#### [Problem to work on]
Copy out each line of the data below in which "initials" appears.

#### [Data supplied]
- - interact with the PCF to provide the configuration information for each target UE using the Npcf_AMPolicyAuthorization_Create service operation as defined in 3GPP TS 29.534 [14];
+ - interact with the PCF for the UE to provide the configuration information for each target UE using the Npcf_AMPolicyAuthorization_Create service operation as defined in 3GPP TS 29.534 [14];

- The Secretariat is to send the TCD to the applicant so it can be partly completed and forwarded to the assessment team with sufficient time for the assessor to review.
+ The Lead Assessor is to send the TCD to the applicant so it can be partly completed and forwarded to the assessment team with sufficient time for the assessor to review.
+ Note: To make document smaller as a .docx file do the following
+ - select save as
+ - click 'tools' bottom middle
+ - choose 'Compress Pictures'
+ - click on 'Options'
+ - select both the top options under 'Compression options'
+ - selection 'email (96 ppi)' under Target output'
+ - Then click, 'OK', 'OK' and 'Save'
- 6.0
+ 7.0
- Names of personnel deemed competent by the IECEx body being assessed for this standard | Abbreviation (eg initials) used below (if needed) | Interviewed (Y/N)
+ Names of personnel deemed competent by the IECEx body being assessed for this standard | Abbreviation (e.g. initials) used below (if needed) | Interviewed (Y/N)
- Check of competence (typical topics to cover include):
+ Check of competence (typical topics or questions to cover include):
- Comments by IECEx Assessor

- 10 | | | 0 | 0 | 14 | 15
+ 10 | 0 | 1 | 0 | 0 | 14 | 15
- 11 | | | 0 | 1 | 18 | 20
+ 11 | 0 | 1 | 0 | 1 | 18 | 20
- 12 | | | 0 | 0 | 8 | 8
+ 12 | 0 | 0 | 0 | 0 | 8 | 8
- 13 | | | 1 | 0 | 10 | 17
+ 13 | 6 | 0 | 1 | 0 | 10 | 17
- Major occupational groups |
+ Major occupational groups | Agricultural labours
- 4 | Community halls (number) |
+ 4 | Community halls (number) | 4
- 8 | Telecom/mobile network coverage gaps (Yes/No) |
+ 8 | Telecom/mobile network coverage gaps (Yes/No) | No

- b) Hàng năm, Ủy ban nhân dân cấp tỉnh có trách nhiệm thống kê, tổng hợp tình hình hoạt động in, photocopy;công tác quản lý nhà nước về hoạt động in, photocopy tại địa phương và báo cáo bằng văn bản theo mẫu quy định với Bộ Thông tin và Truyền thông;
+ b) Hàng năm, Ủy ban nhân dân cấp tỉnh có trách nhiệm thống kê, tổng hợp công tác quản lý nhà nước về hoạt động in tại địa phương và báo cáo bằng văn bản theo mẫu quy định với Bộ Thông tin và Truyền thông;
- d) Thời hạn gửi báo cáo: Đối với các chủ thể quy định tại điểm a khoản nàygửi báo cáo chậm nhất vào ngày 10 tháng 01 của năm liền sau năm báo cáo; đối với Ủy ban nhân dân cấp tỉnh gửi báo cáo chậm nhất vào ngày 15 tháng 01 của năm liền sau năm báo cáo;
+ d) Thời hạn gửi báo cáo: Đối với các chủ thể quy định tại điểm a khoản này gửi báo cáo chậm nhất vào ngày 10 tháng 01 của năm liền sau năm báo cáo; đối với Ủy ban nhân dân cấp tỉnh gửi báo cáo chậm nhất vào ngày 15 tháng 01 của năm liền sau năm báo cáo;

#### [Result for this exercise]
- Names of personnel deemed competent by the IECEx body being assessed for this standard | Abbreviation (eg initials) used below (if needed) | Interviewed (Y/N)
+ Names of personnel deemed competent by the IECEx body being assessed for this standard | Abbreviation (e.g. initials) used below (if needed) | Interviewed (Y/N)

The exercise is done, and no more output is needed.